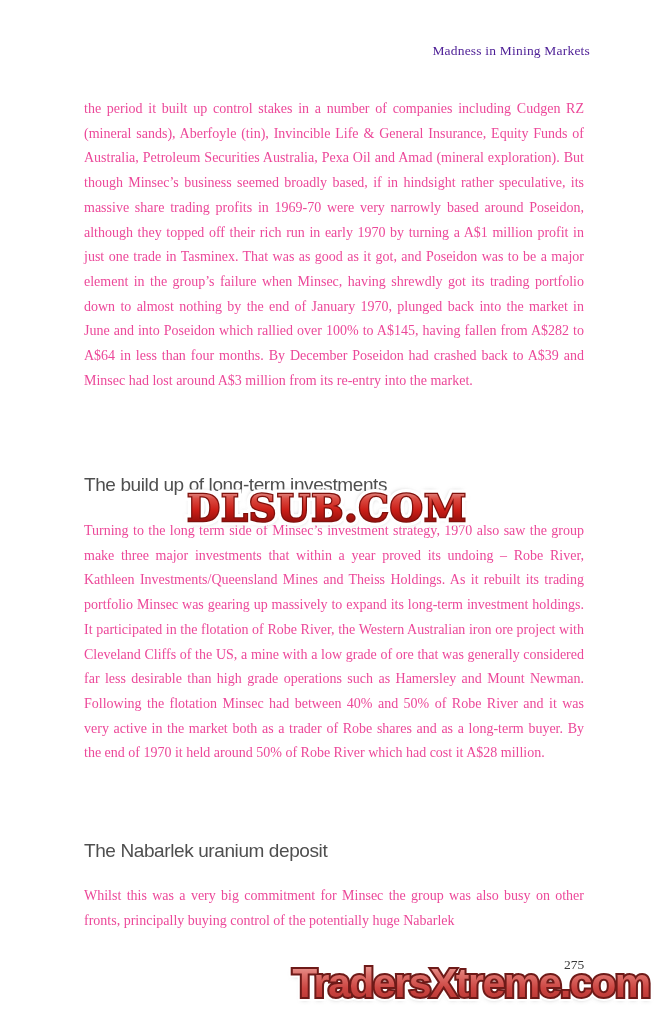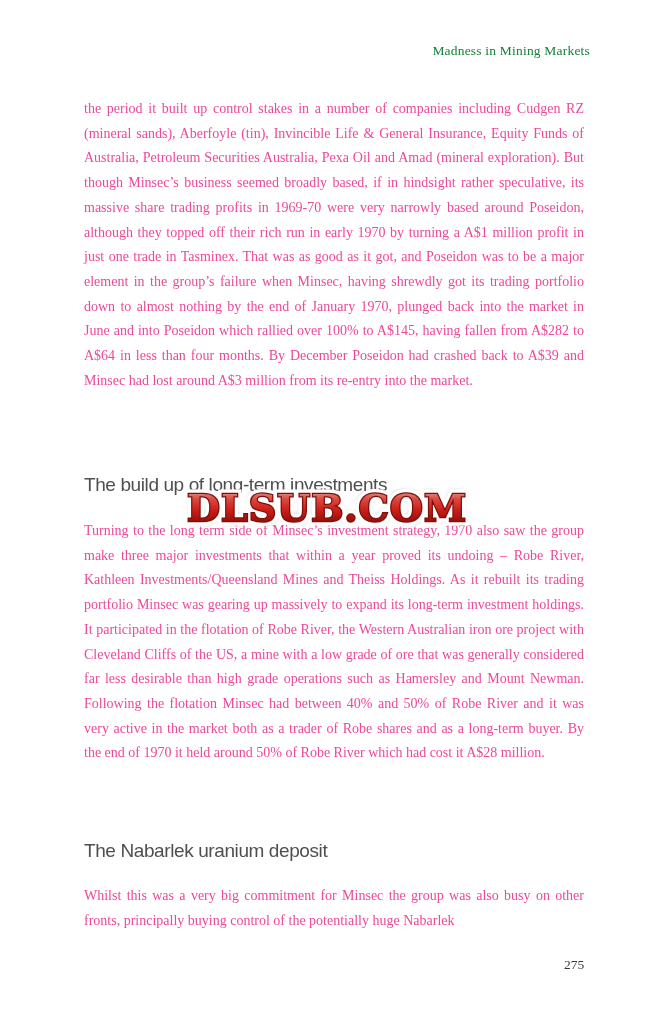"Madness in Mining Markets" .running-header { color: #15803d -> #4c1d95 }
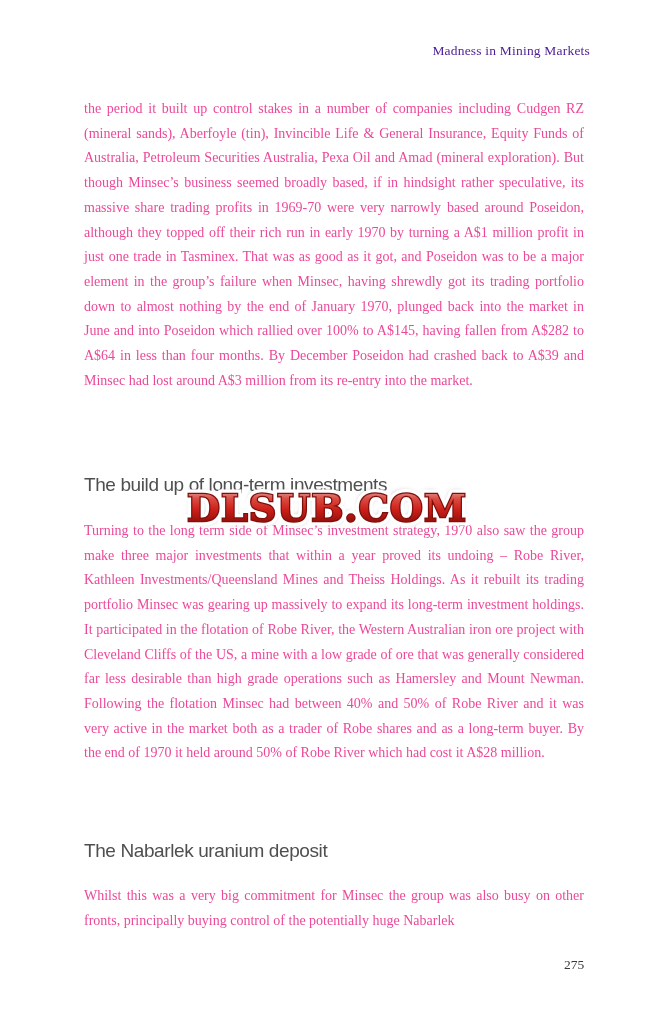"TradersXtreme.com" div.wm { html: none -> <div> <span>TradersXtreme.com</span> <span>TradersXtreme.com</span> <span>TradersXtreme.com</span> </div> }
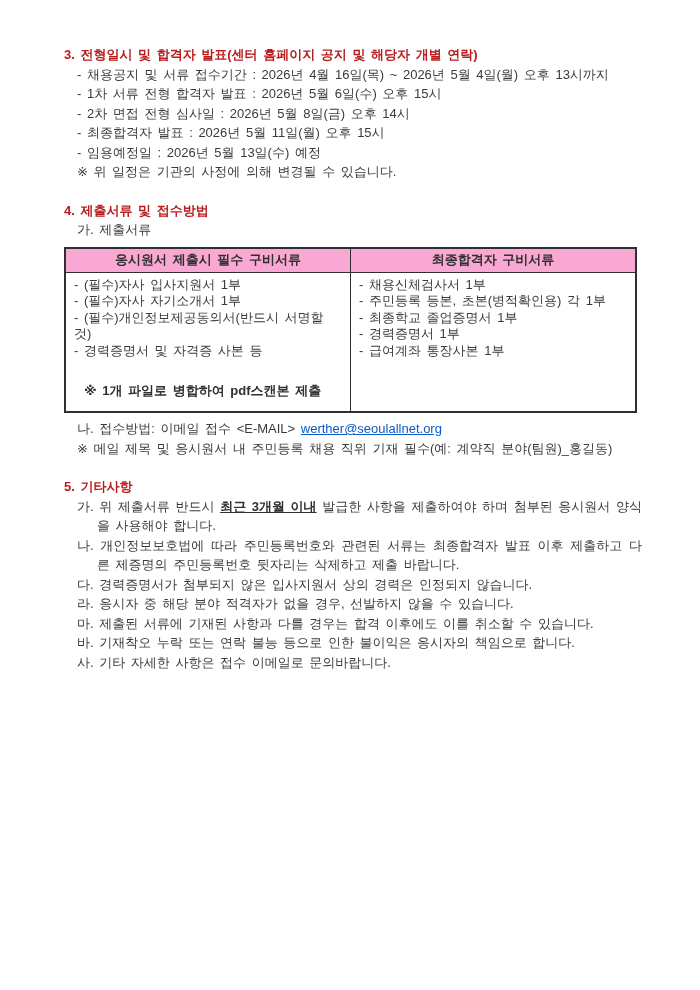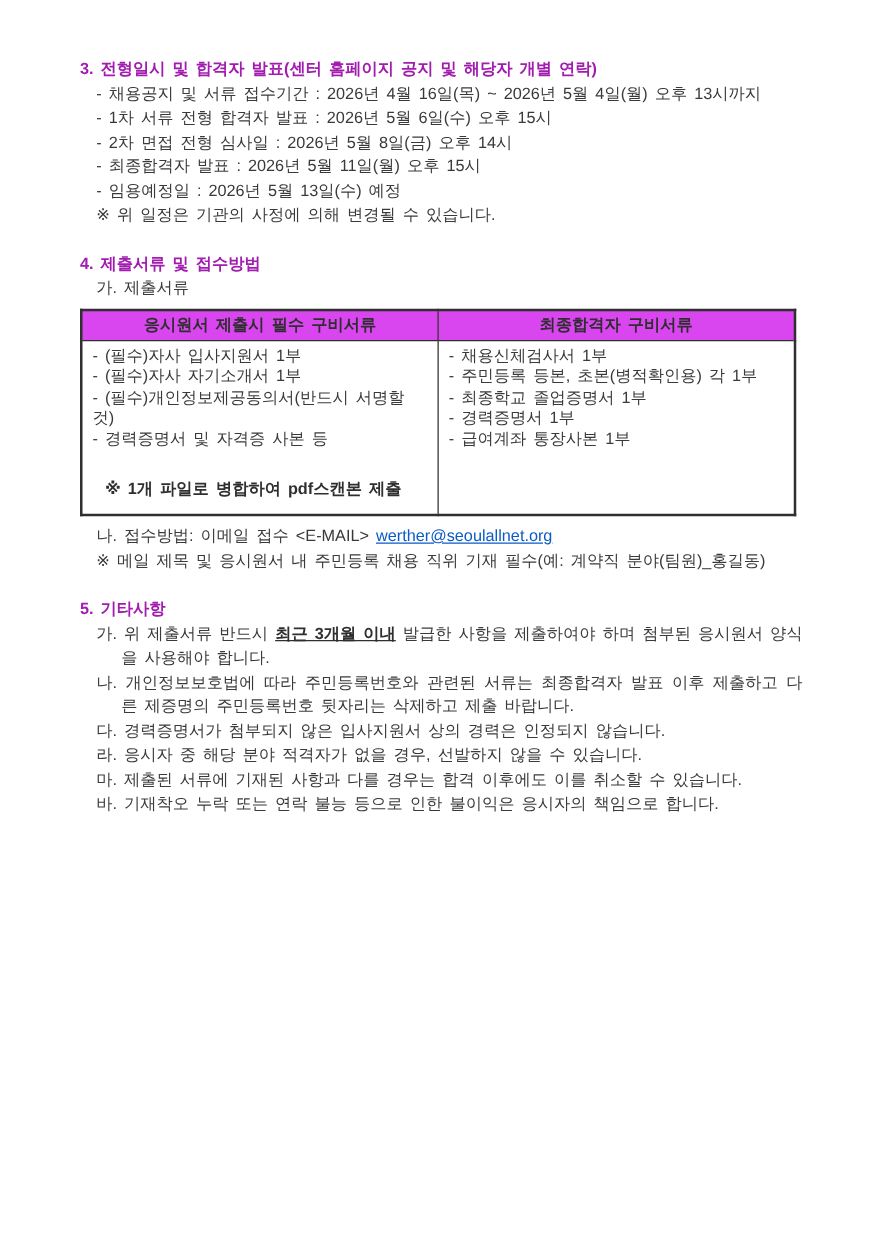"3. 전형일시 및 합격자 발표(센터" .h { color: #a21caf -> #b91c1c }
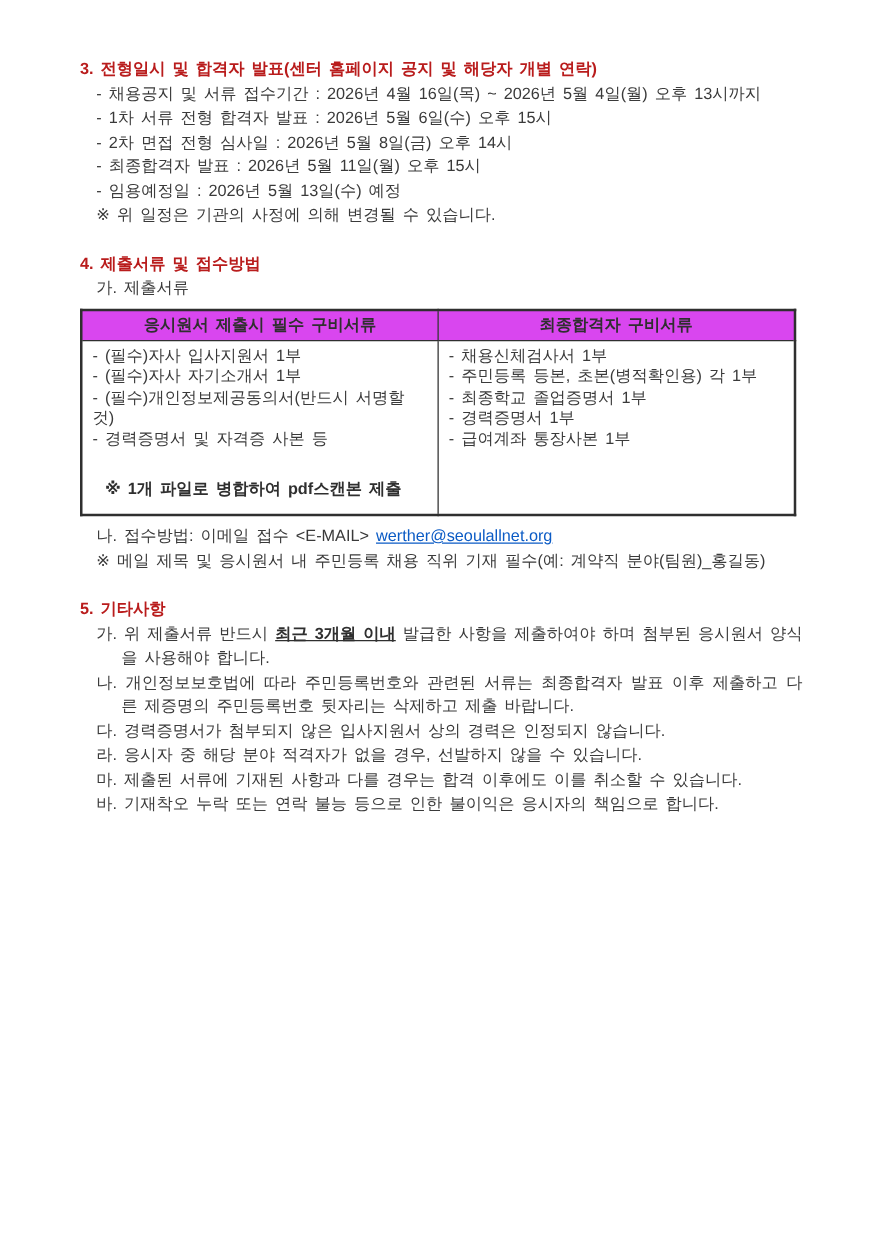"응시원서 제출시 필수 구비서류" table.docs-table th { background: #d946ef -> #f9a8d4 }
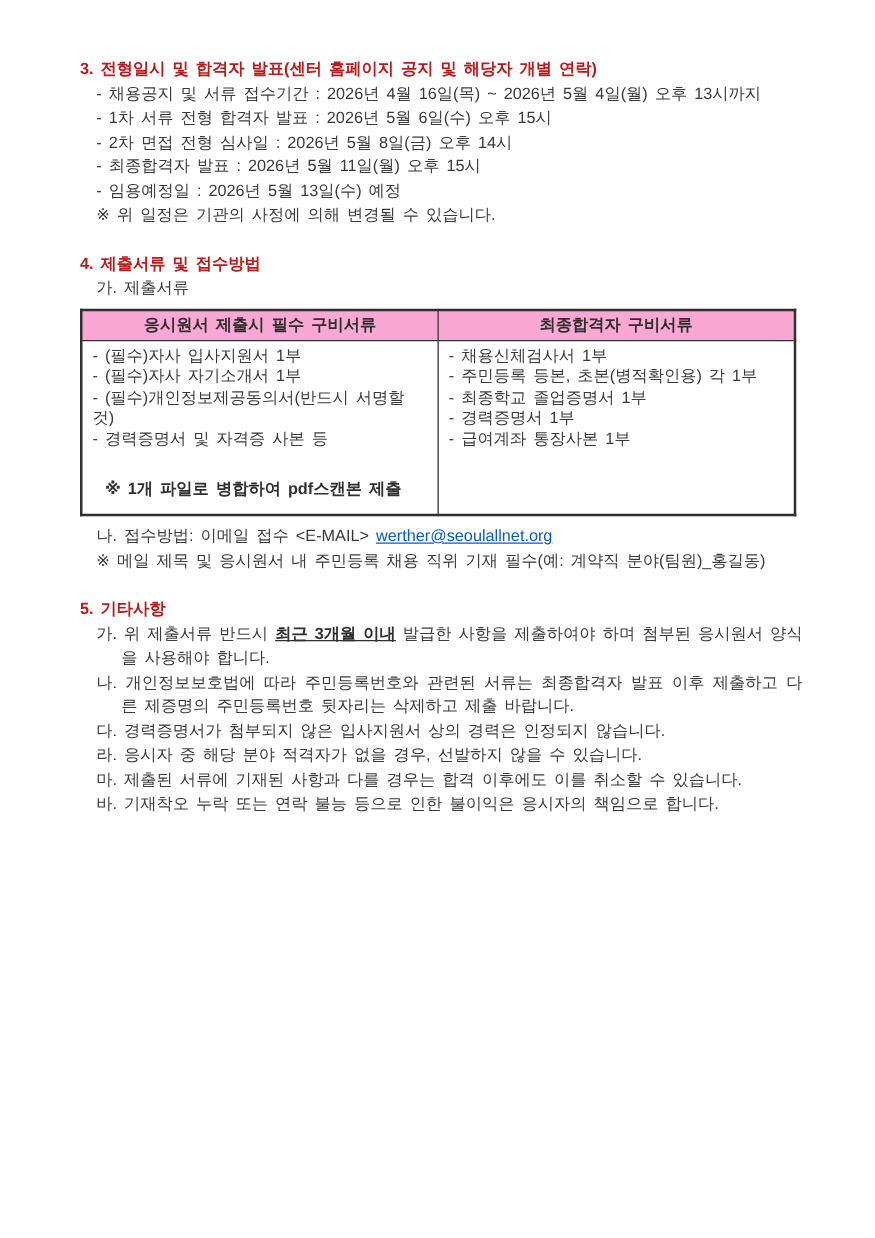"사. 기타 자세한 사항은 접수" div.hang { html: none -> <div>사. 기타 자세한 사항은 접수 이메일로 문의바랍니다.</div> }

-*-

# What this task involves
Copy each line above exactly, with no images.

# Your response
"Madness in Mining Markets" .running-header { color: #15803d -> #4c1d95 }
"TradersXtreme.com" div.wm { html: none -> <div> <span>TradersXtreme.com</span> <span>TradersXtreme.com</span> <span>TradersXtreme.com</span> </div> }
"3. 전형일시 및 합격자 발표(센터" .h { color: #a21caf -> #b91c1c }
"응시원서 제출시 필수 구비서류" table.docs-table th { background: #d946ef -> #f9a8d4 }
"사. 기타 자세한 사항은 접수" div.hang { html: none -> <div>사. 기타 자세한 사항은 접수 이메일로 문의바랍니다.</div> }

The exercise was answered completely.